The stats will only get updated by the auto stats mechanism when I run a query against the table and the optimiser is interested in them but sees they’re stale. From zero to a million rows should be stale enough. Let’s run a quick query:
--Random Query SELECT * FROM dbo.Test WHERE TextValue = 'not blah’;'
And view the stats again:
We can see the stats got updated and the table was big enough that SQL decided to sample rather than scan the whole index. About 42% of the rows got sampled. Persisted Sample Percent is set to zero, i.e. it is not set.

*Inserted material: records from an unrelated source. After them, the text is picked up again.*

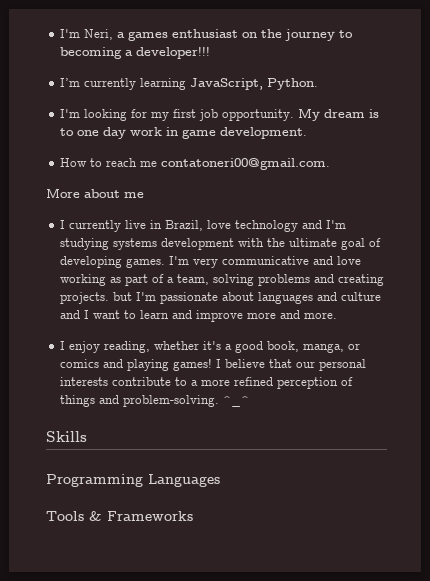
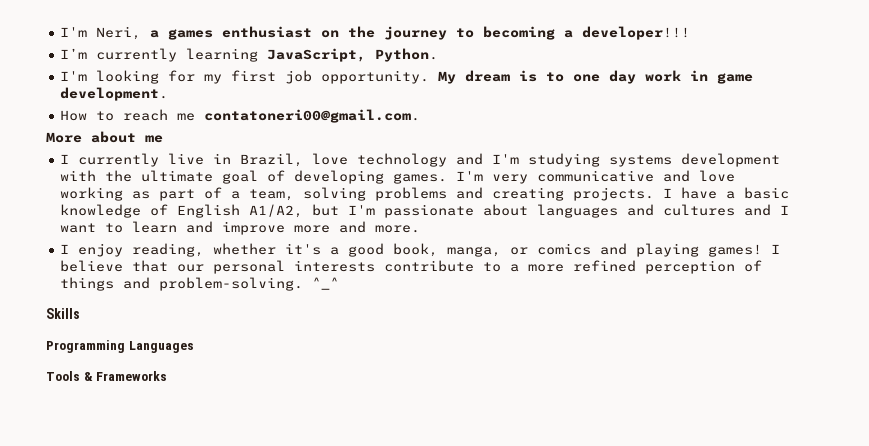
- I'm very communicative and love working as part of a team, solving problems and creating projects. but I'm passionate about languages and culture and I want to learn and improve more and more.
+ I'm very communicative and love working as part of a team, solving problems and creating projects. I have a basic knowledge of English A1/A2, but I'm passionate about languages and cultures and I want to learn and improve more and more.

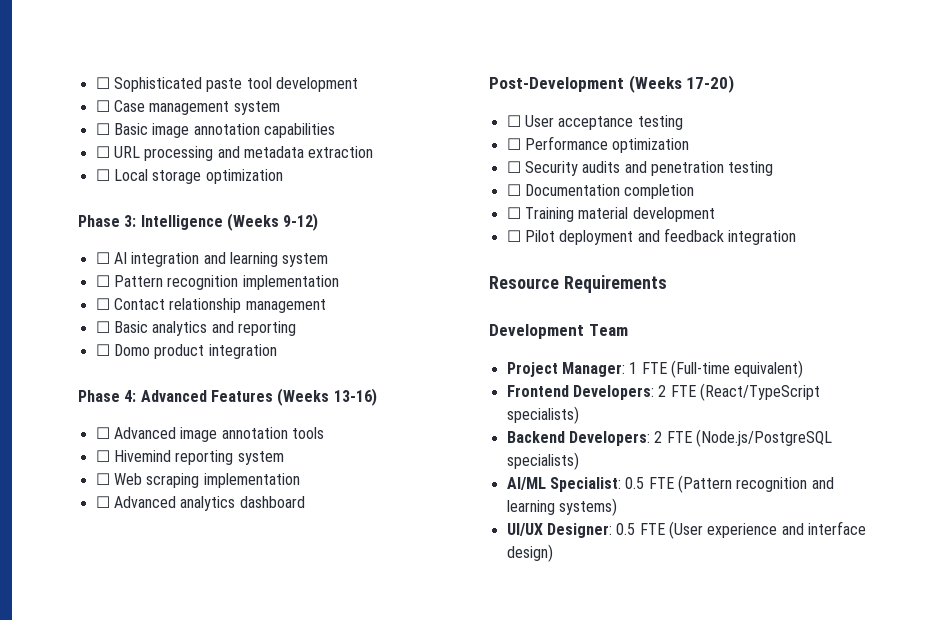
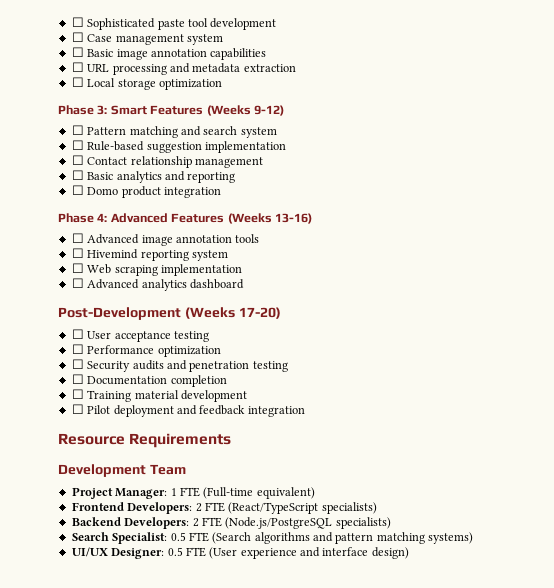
- Phase 3: Intelligence (Weeks 9-12)
+ Phase 3: Smart Features (Weeks 9-12)
- ☐ AI integration and learning system
- ☐ Pattern recognition implementation
+ ☐ Pattern matching and search system
+ ☐ Rule-based suggestion implementation
- AI/ML Specialist: 0.5 FTE (Pattern recognition and learning systems)
+ Search Specialist: 0.5 FTE (Search algorithms and pattern matching systems)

Let’s say that I want to make sure that this statistics object always updates with a full scan.
What I can now do is manually update the statistics and specific that the sample percentage should be persisted:
--Update the stats and persist the sample rate UPDATE STATISTICS dbo.Test IX_Test_TextValue WITH FULLSCAN, PERSIST_SAMPLE_PERCENT = ON;
Let’s check that did what we wanted by viewing the stats:
Great, we can see all the rows were sampled and the Persisted Sample Percent is now set to 100.
Now let’s see what happens when another auto update kicks in. I insert another million rows with the same SQL from above. Then I run the select query again. The optimiser notices the statistics are now stale and so it updates them and recompiles the plan for the query. We can see this when we check the stats yet again:
SQL has done exactly what we wanted, it performed the auto stats update in the background and it used the 100% persisted sample rate.